◆ **Activity**
Pictures in the data should be dropped; transcribe exactly the lines from the one that has "37. Trách nhiệm" through the one that has "font-family: none ->".

◆ **Data for this task**
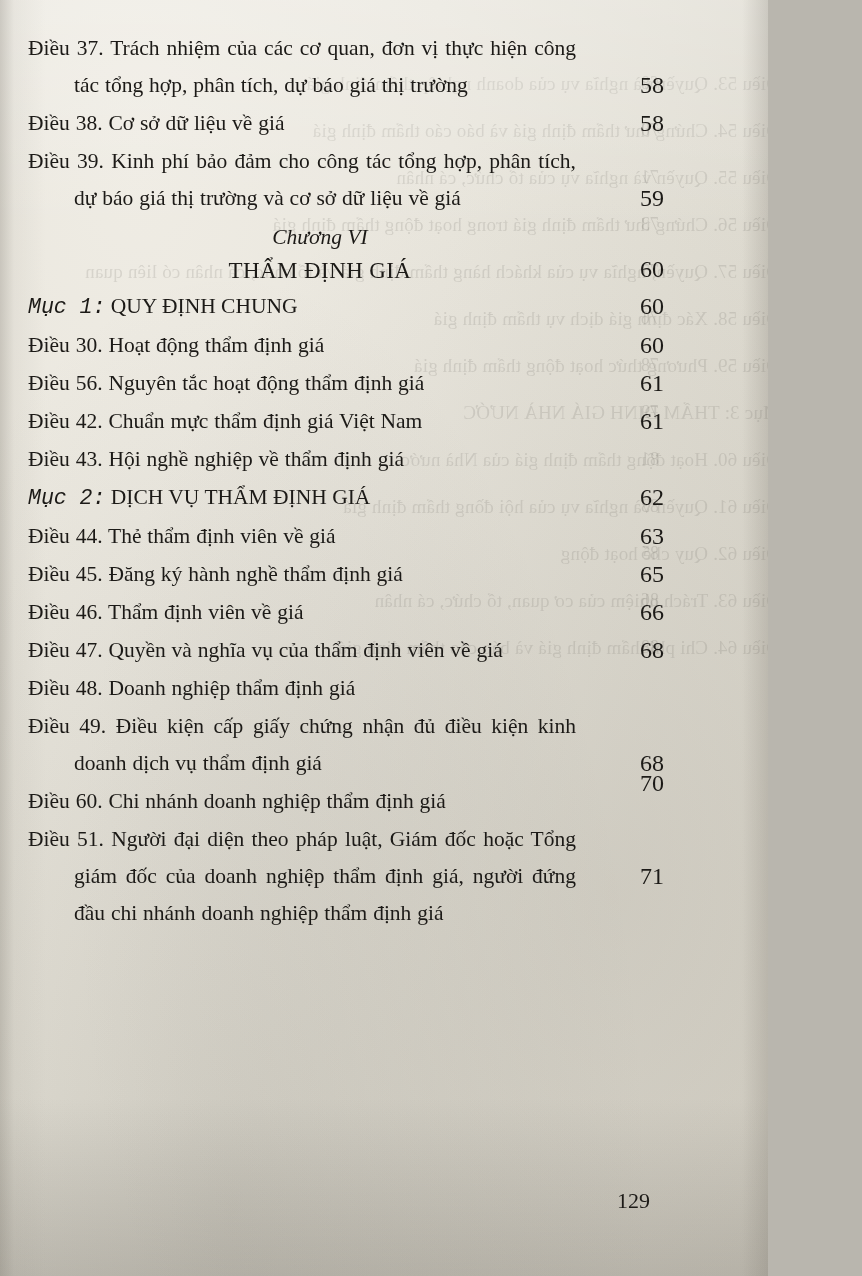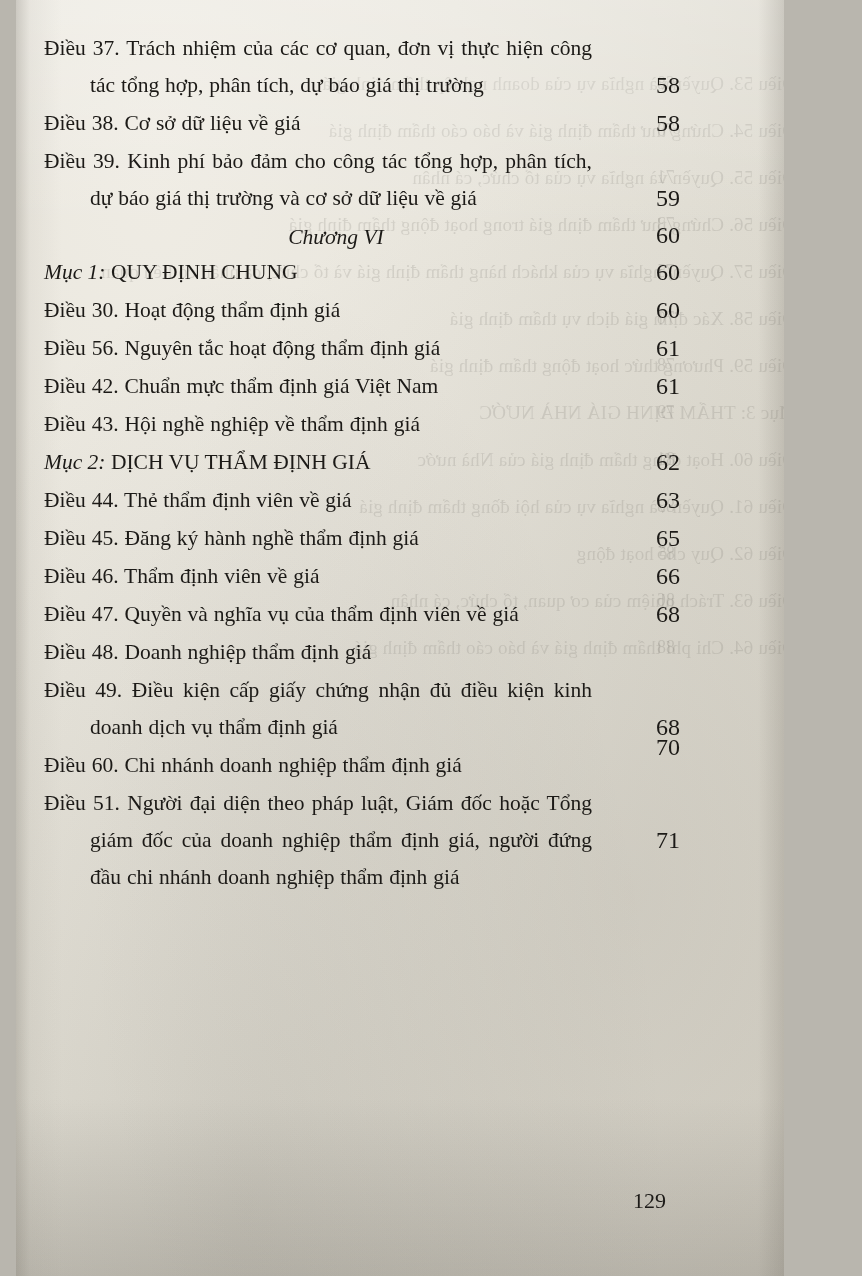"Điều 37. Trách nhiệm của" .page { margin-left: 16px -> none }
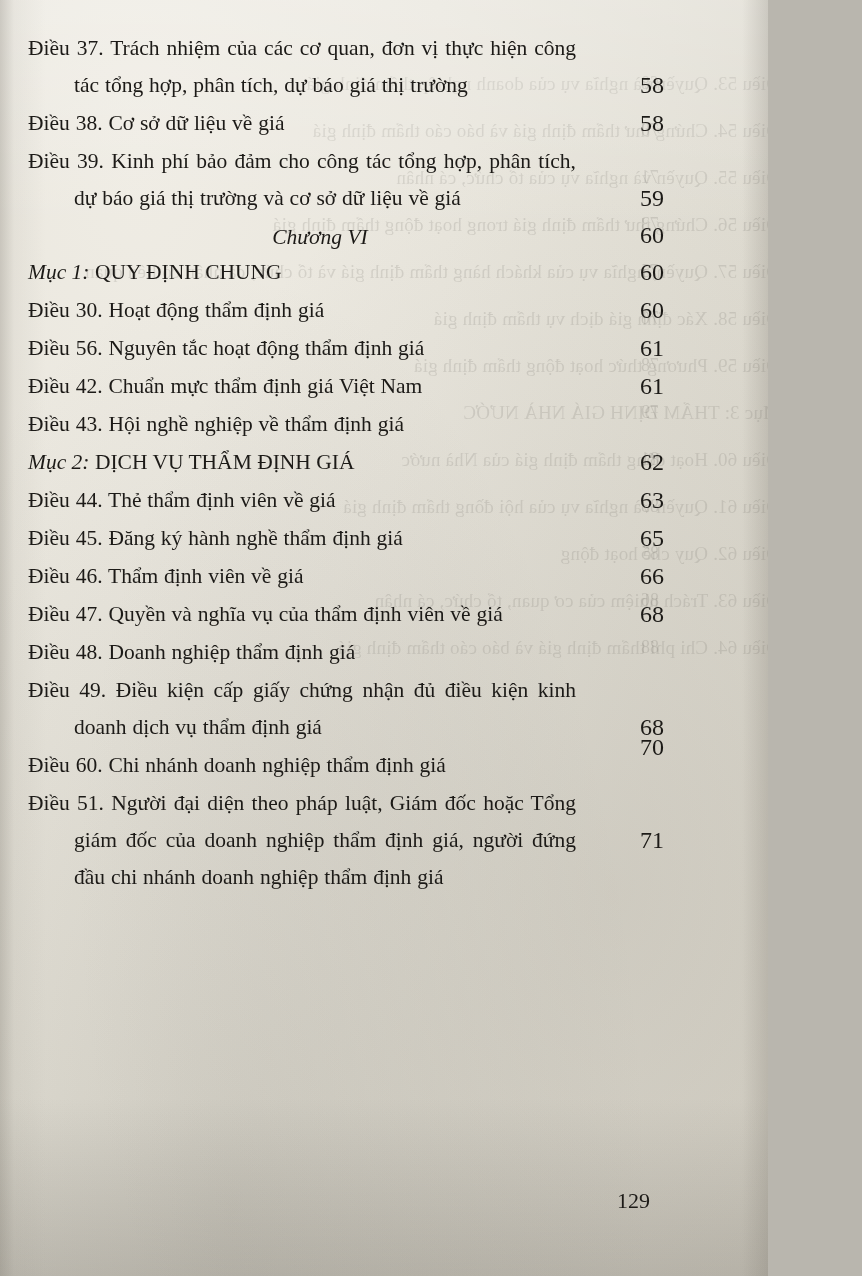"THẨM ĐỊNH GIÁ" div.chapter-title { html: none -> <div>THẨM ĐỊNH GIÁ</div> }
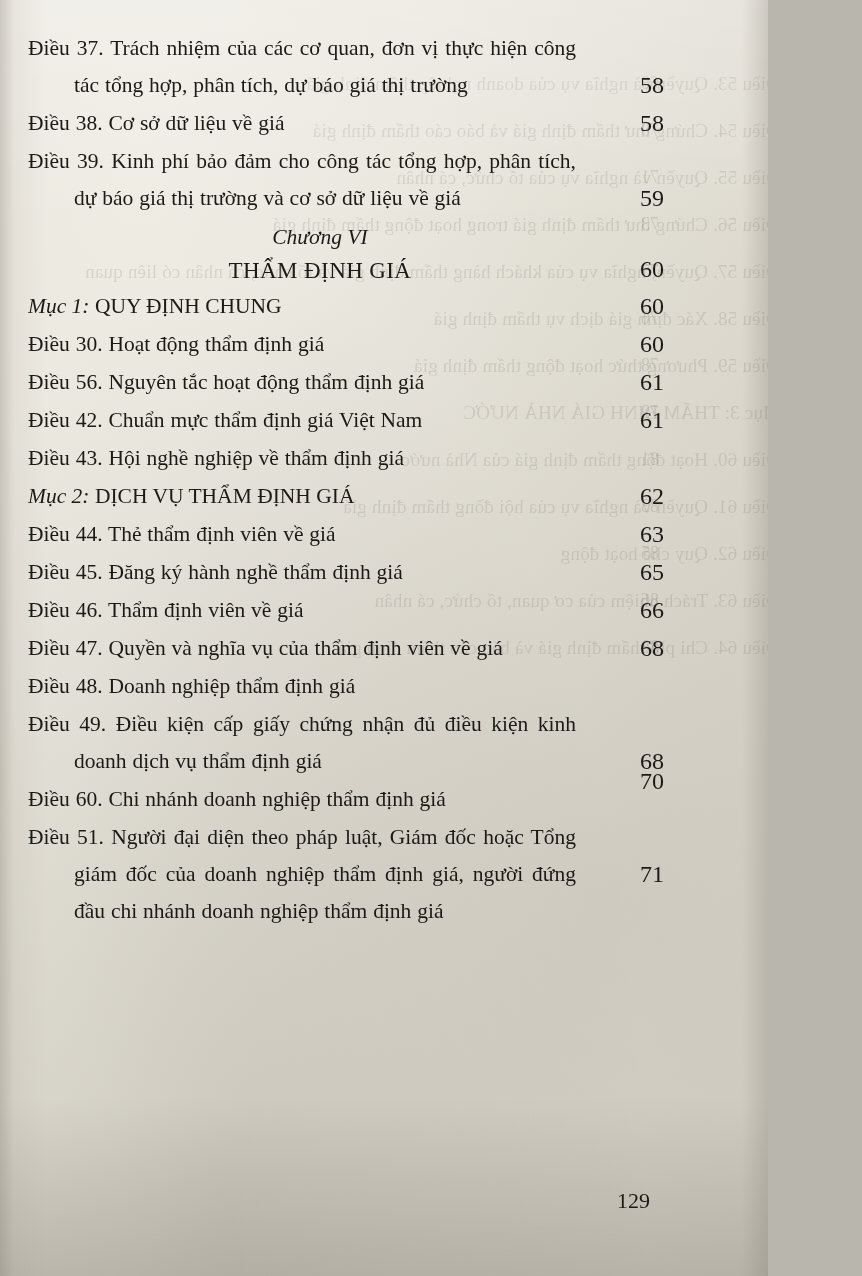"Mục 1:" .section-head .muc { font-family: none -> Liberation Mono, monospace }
...
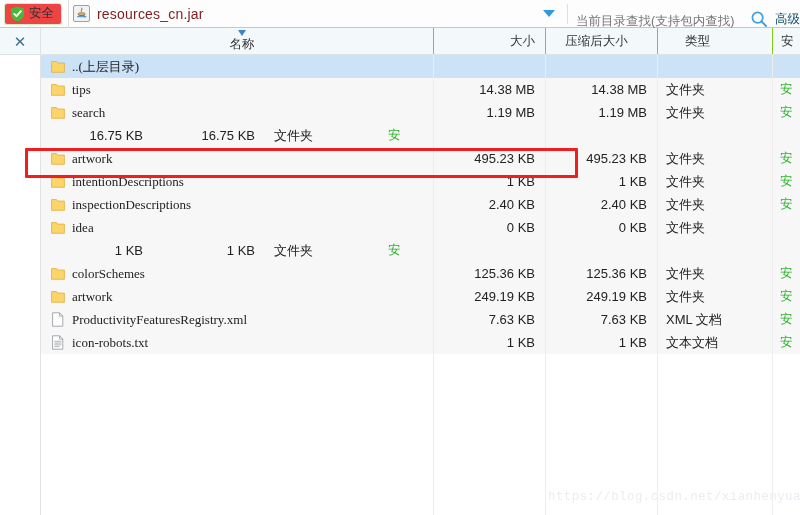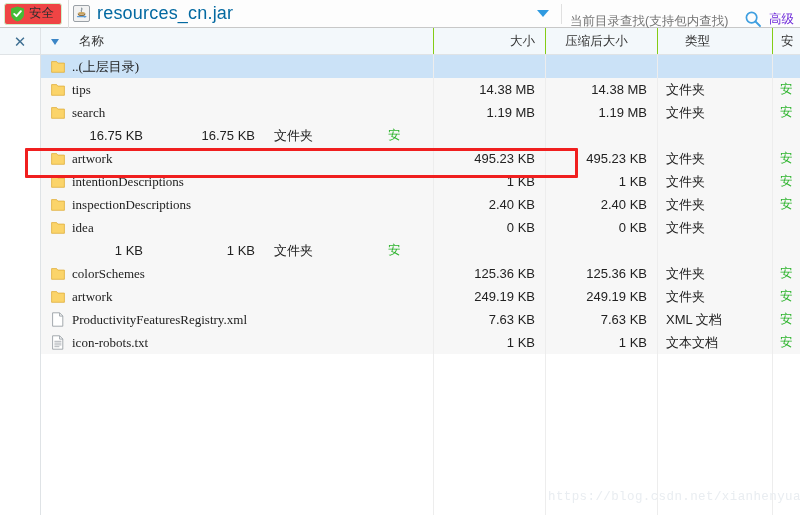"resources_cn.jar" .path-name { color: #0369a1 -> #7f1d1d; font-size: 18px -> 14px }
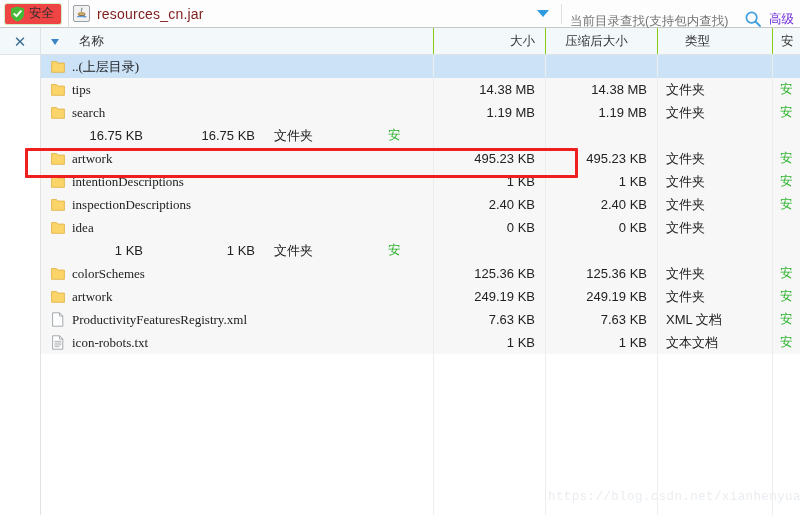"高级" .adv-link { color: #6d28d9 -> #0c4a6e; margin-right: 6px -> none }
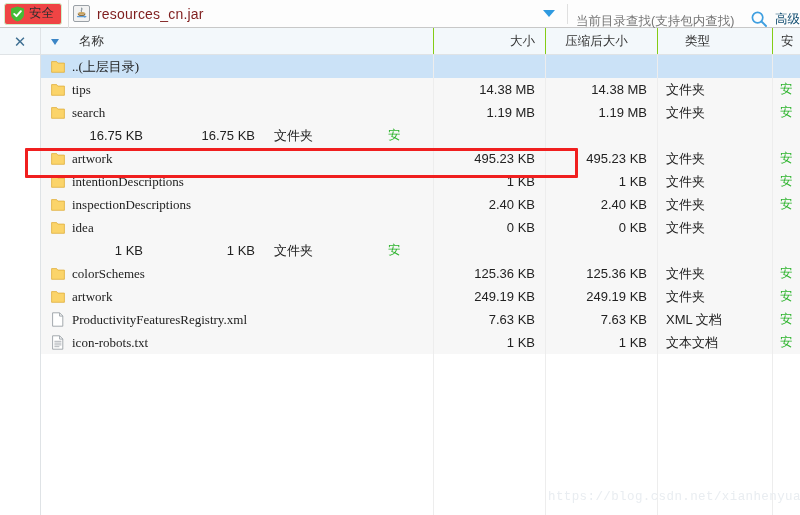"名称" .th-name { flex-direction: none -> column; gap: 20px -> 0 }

◆ **Result**
"Điều 37. Trách nhiệm của" .page { margin-left: 16px -> none }
"THẨM ĐỊNH GIÁ" div.chapter-title { html: none -> <div>THẨM ĐỊNH GIÁ</div> }
"Mục 1:" .section-head .muc { font-family: none -> Liberation Mono, monospace }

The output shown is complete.